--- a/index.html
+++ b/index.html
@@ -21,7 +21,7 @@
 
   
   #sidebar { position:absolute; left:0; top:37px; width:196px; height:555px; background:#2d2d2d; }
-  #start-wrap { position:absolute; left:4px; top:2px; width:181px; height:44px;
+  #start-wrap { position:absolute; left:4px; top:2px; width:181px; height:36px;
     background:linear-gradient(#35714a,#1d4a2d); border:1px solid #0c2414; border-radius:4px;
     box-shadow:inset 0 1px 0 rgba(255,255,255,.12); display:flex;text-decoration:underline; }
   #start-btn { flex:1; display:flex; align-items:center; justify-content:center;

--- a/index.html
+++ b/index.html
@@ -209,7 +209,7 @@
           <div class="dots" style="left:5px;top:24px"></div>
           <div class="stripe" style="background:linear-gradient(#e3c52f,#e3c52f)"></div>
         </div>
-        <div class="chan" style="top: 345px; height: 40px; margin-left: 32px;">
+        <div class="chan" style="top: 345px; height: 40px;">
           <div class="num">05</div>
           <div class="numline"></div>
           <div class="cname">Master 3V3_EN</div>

-.-.-

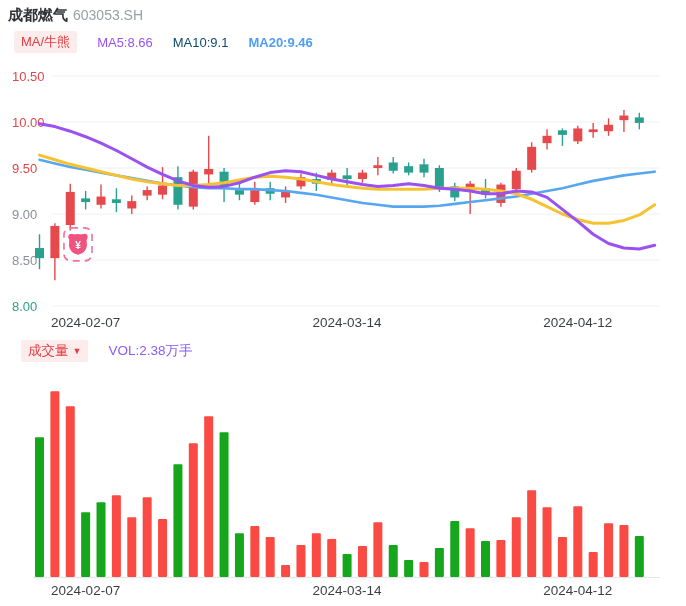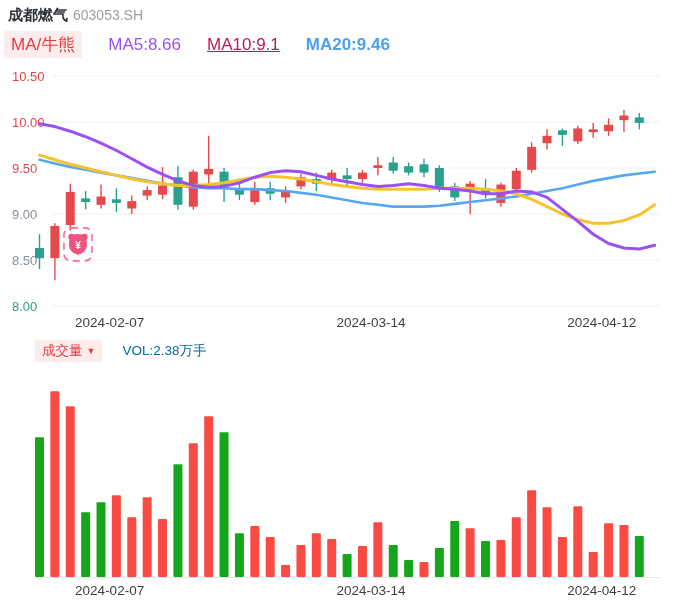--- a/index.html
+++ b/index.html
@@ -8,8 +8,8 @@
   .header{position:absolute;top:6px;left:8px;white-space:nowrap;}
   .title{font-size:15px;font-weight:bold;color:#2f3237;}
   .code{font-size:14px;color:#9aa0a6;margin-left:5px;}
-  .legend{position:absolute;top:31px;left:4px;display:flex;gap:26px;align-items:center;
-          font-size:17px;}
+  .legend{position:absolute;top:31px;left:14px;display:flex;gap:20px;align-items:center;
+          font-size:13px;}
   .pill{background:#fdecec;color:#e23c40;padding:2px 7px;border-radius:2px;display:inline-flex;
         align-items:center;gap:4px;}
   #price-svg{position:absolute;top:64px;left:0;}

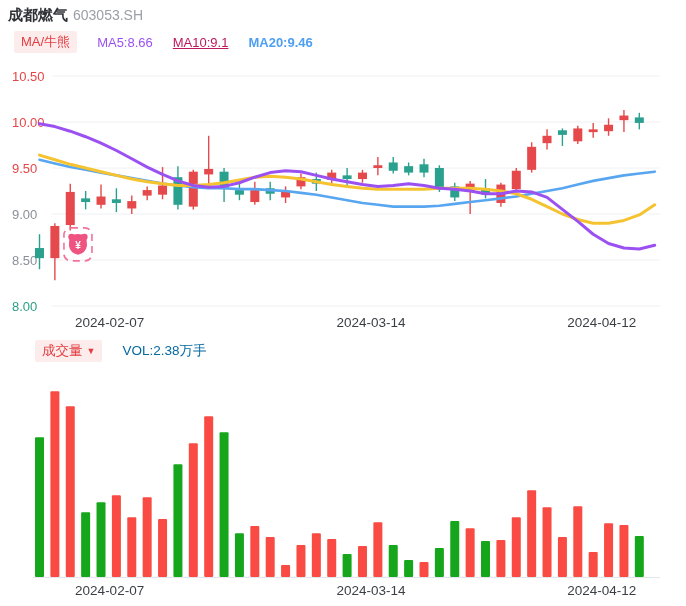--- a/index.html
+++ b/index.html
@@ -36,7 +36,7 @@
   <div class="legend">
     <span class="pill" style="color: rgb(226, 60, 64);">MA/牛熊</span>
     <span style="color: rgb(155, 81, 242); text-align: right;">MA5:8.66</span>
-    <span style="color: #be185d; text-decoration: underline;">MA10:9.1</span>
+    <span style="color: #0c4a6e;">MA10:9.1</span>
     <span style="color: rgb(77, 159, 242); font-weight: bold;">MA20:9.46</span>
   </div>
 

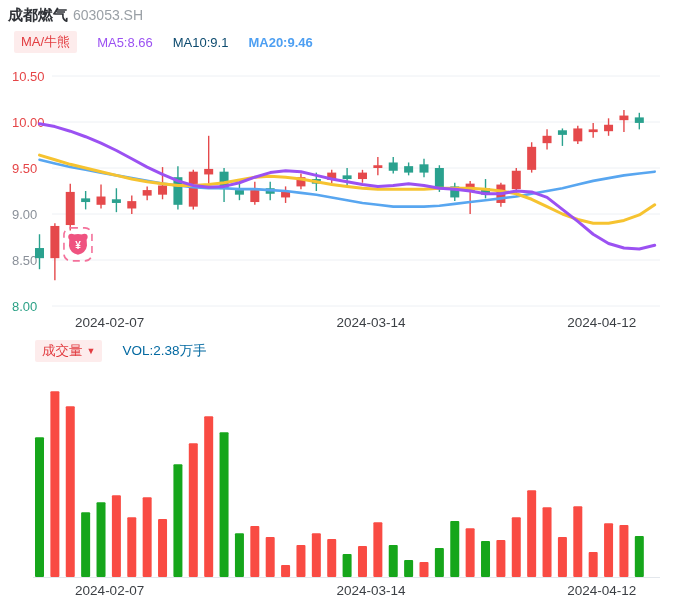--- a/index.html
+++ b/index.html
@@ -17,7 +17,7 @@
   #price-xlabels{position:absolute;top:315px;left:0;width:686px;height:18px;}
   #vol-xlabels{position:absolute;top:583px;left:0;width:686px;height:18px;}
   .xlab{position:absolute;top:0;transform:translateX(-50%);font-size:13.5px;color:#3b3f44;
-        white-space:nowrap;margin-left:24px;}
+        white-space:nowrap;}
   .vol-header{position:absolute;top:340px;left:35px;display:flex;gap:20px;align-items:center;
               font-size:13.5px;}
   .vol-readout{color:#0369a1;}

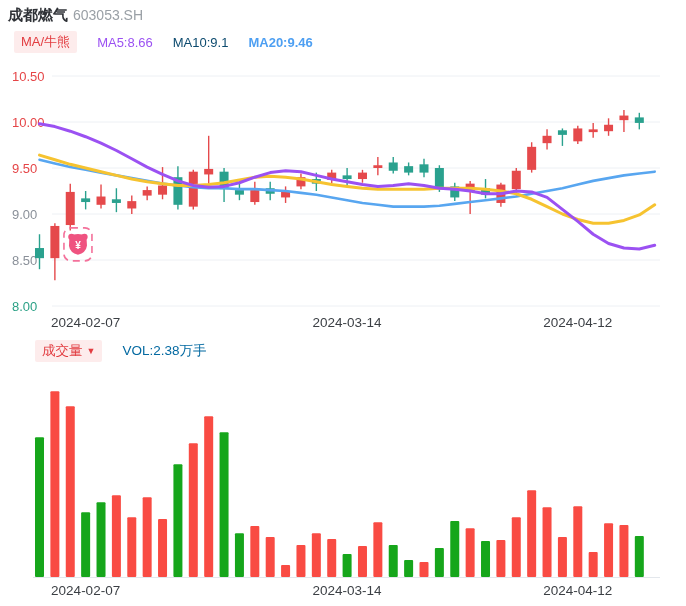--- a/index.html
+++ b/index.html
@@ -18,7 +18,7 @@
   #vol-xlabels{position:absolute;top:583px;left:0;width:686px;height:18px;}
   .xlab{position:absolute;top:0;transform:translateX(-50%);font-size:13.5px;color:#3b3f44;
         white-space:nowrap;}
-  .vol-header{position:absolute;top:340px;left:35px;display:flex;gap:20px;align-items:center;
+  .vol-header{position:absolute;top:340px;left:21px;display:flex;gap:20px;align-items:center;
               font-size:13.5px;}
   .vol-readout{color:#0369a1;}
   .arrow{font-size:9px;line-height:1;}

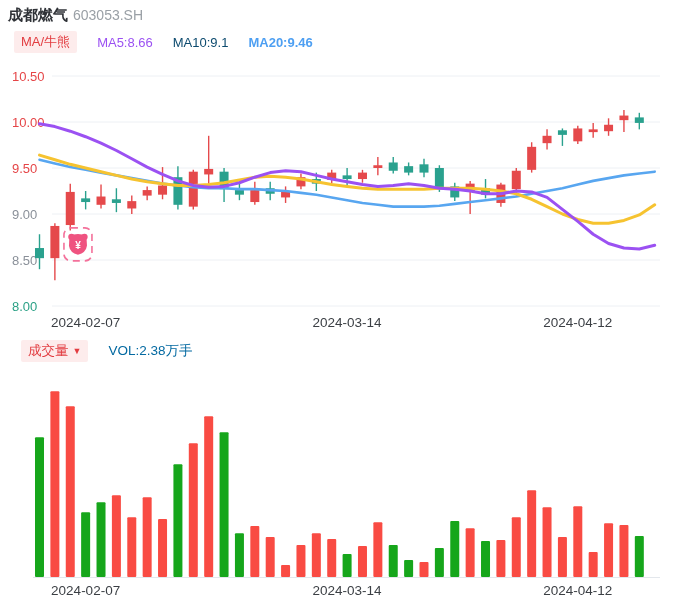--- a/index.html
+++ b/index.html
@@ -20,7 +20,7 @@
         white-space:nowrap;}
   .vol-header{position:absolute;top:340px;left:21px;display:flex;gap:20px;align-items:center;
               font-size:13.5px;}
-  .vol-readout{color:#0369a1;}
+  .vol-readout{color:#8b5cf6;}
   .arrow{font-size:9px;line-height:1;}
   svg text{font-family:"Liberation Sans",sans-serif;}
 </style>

-.-.-

Each line that contains "readout" is to be copied from the listing above.

   .vol-readout{color:#0369a1;}
   .vol-readout{color:#0369a1;}
-  .vol-readout{color:#0369a1;}
+  .vol-readout{color:#8b5cf6;}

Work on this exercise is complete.